2020 was hard for me for reasons that don’t really align with the rest of the population. My ability to deal with the fatigue has dramatically improved, though it’s still a struggle, and I’ve continued to make health improvements in as many ways as I can come up with. Diet, sleep, and exercise have been ongoing projects, and more recently, I’ve gone to even further lengths to improve both my short-term and long-term health. Figuring out and learning how to implement these measures is bound to be a life-long process, and it’s one that I feel as though I’ve fully embraced.
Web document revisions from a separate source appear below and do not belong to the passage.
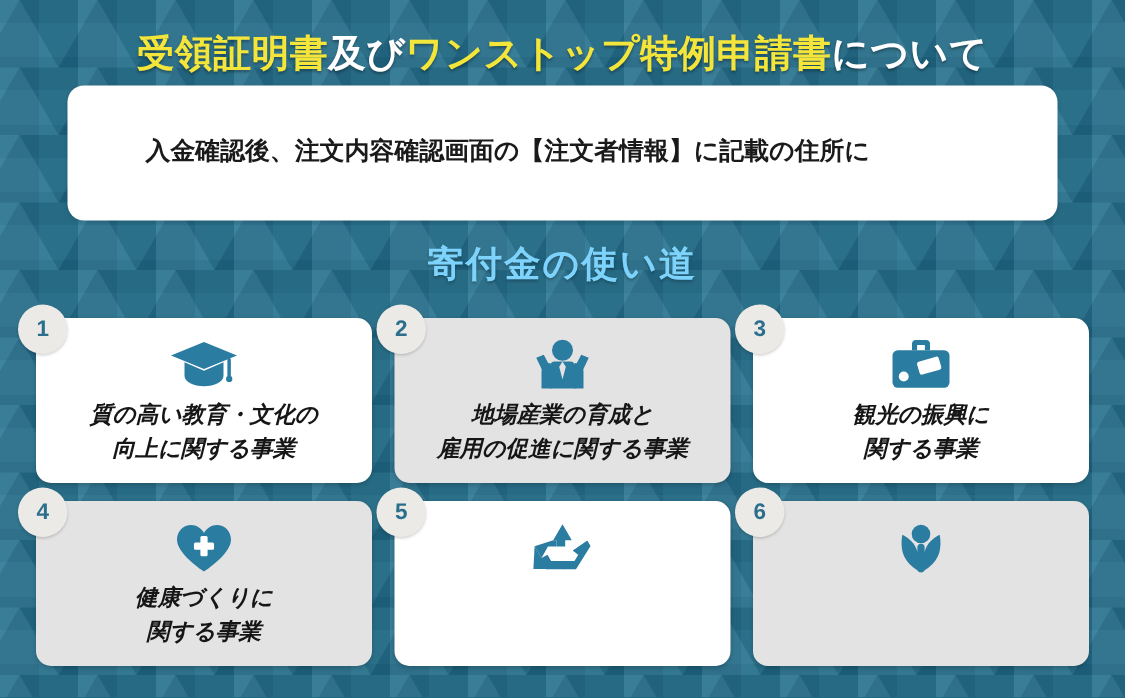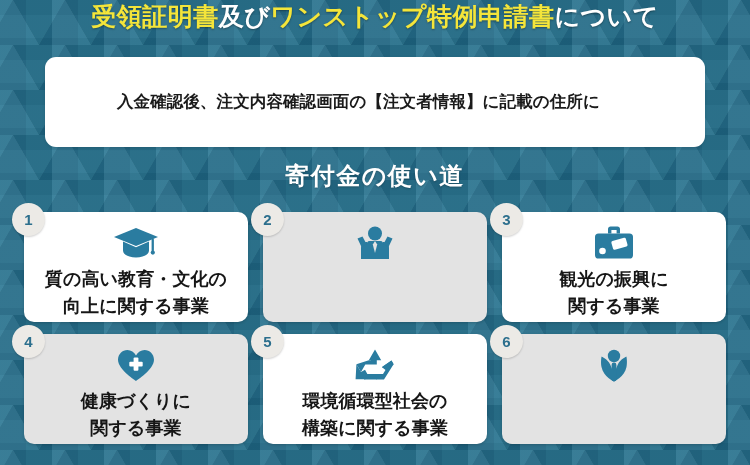"受領証明書及びワンストップ特例申請書について" #header { align-items: flex-start -> flex-end }
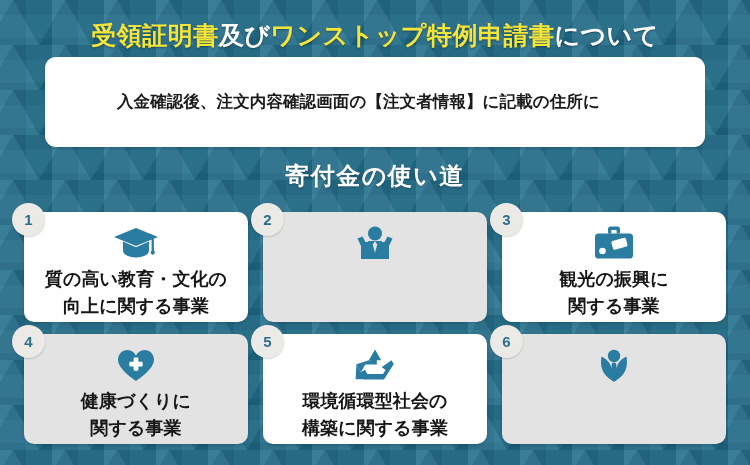"入金確認後、注文内容確認画面の【注文者情報】に記載の住所に" #notice-card { padding-left: 72px -> 52px }
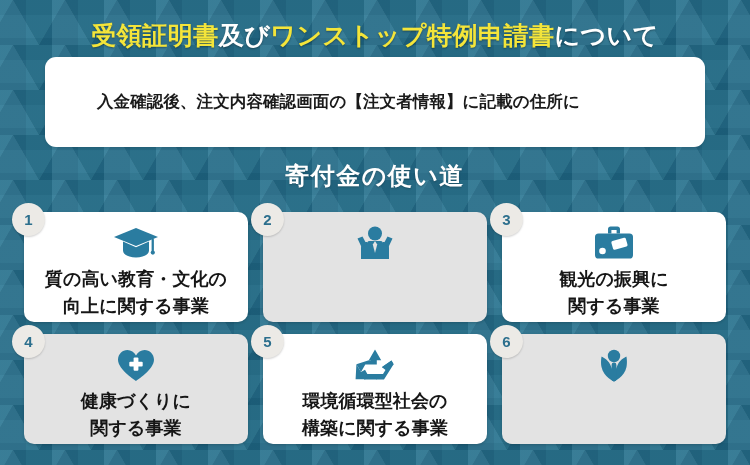"寄付金の使い道" #section-heading { color: #ffffff -> #7dd3fc }
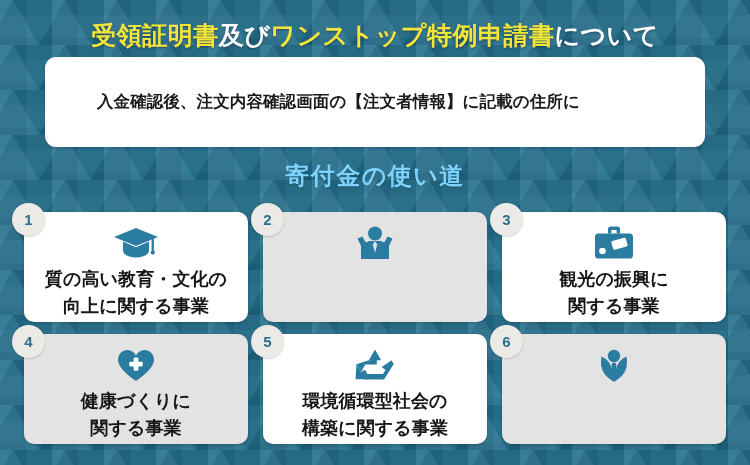"質の高い教育・文化の" .card-label { font-size: 18px -> 15px; font-style: none -> italic }
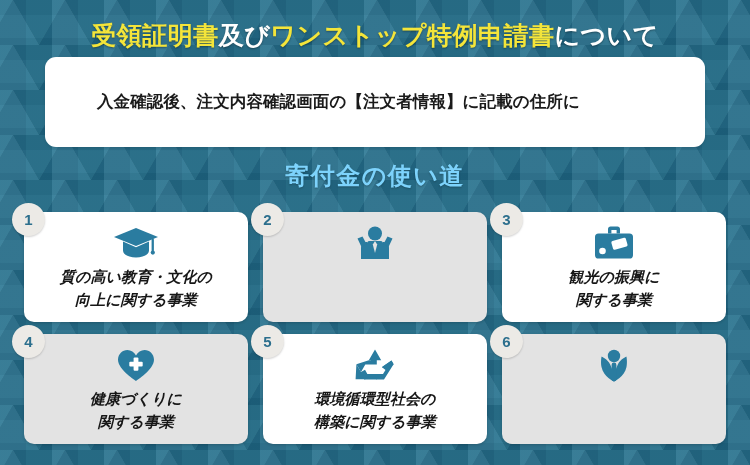"地場産業の育成と" div.card-label { html: none -> <div>地場産業の育成と 雇用の促進に関する事業</div> }
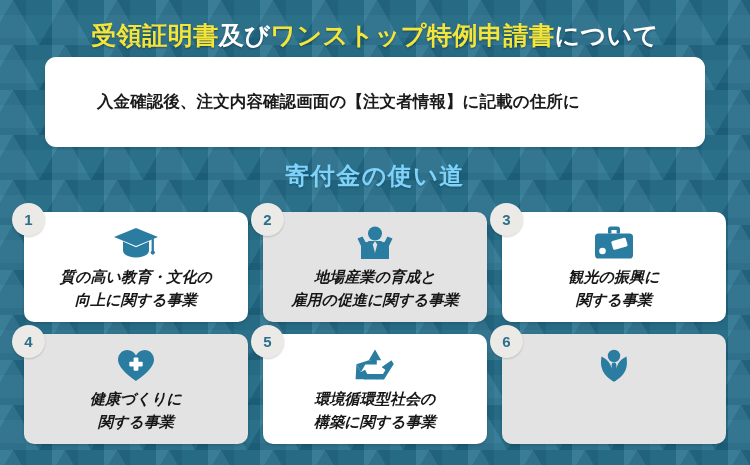"環境循環型社会の" div.card-label { html: <div>環境循環型社会の 構築に関する事業</div> -> none }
So why don’t I want “2020” to be over? Well I do want it to be over, in most of the standard ways. It’s been more than 16 months since I’ve had any semblance of a normal social life, and I’d obviously also prefer that the people around me didn’t have to deal with all of this increased stress and anxiety. Going to bars, or restaurants, or sporting events, or even just to work would all be very much welcomed after spending so much time at home too. But at the same time, I’ve probably made more personal growth this year than in the prior 28 years combined, and it’s hard to imagine this could have happened without the bizarre combination of circumstances I was forced to deal with.
From Day 1 of lockdown, it seemed like an easy decision for me to embrace this new reality, much more so than it had been to embrace the new reality of a chronic illness. I wasn’t stuck at home at that point, but my lifestyle had already been severely compromised. It only seemed rational to focus on improving myself, because it had already become clear that improving myself was an absolute necessity. Over the past nine months I’ve been fortunate enough to be able work from home and also spend time with my family, but the most significant change has been this total devotion to my own well-being.
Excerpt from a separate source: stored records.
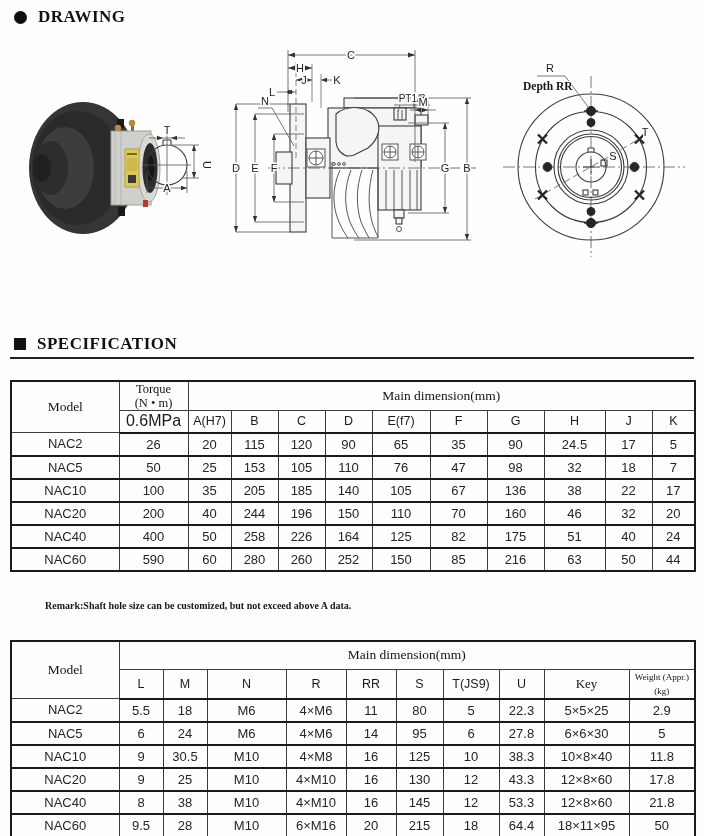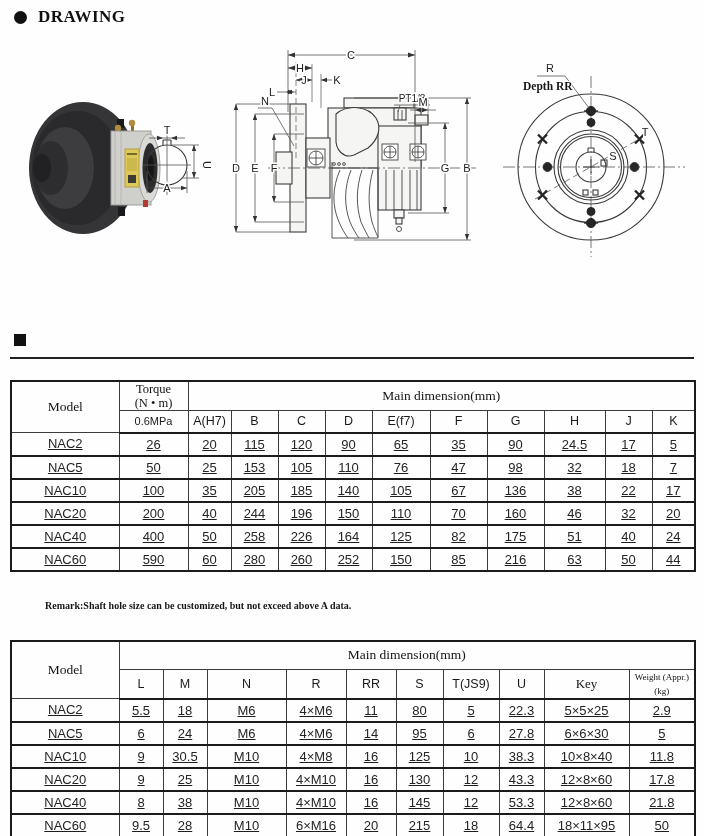"SPECIFICATION" span { html: none -> <span>SPECIFICATION</span> }
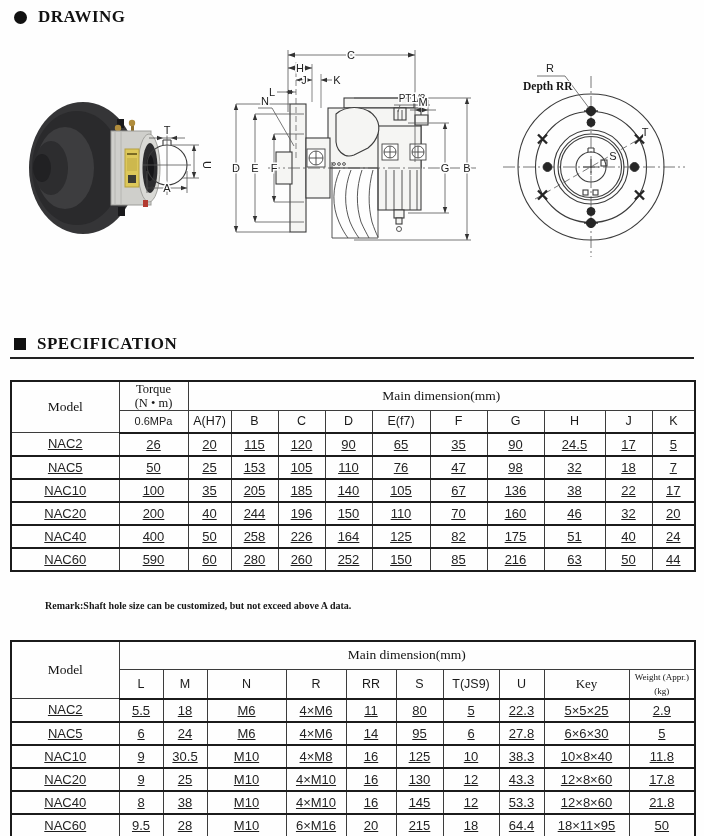"0.6MPa" .pressure { font-size: 11px -> 16px }
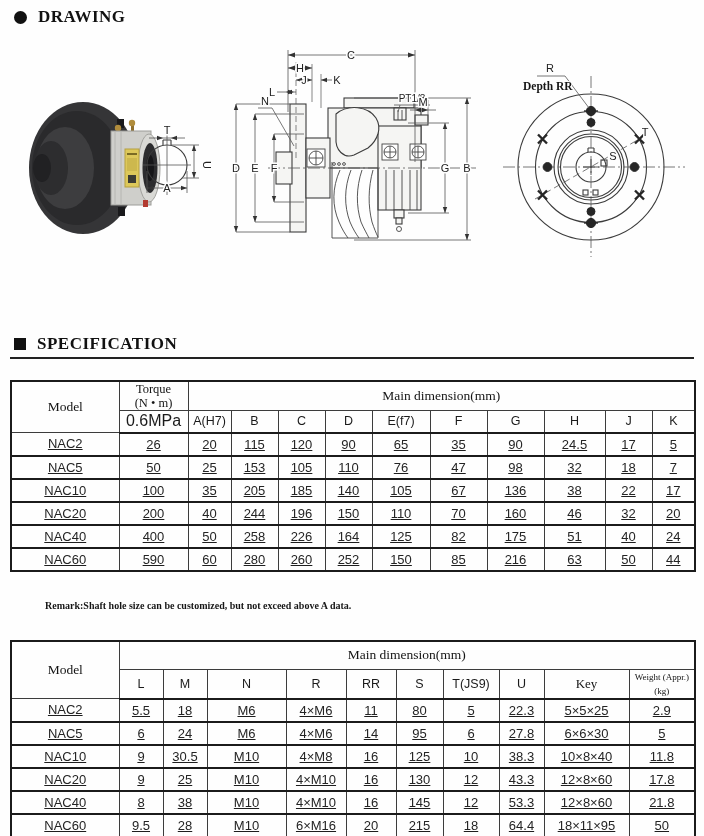"NAC2" table.spec tbody tr { text-decoration: underline -> none }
Most people seem to be incredibly anxious for the world to return to something resembling “normal”, but they likely never really considered this time as an opportunity either. Surely in many cases people had life circumstances such that their days became more cluttered due to the pandemic, but the majority of people seem to be facing things like boredom and loneliness as their primary obstacles. Once a COVID vaccine becomes publicly available, these new problems are largely going to be swapped out for the usual and more ordinary ones.
In the meantime, it’s still not too late to get on track before the rest of life returns to the forefront. “Trying to make the best of a bad situation” is about as cliche as cliches get, but it also tends to be a way forward that almost no one takes seriously. Rather than seeing change as an opportunity, it’s far easier to see it as an excuse. So as much as this pandemic and this year have sucked, I’m just not ready to be done with it. My external world has gotten worse, and I’ve chosen to use it as an opportunity to get better. And I’m not nearly finished yet.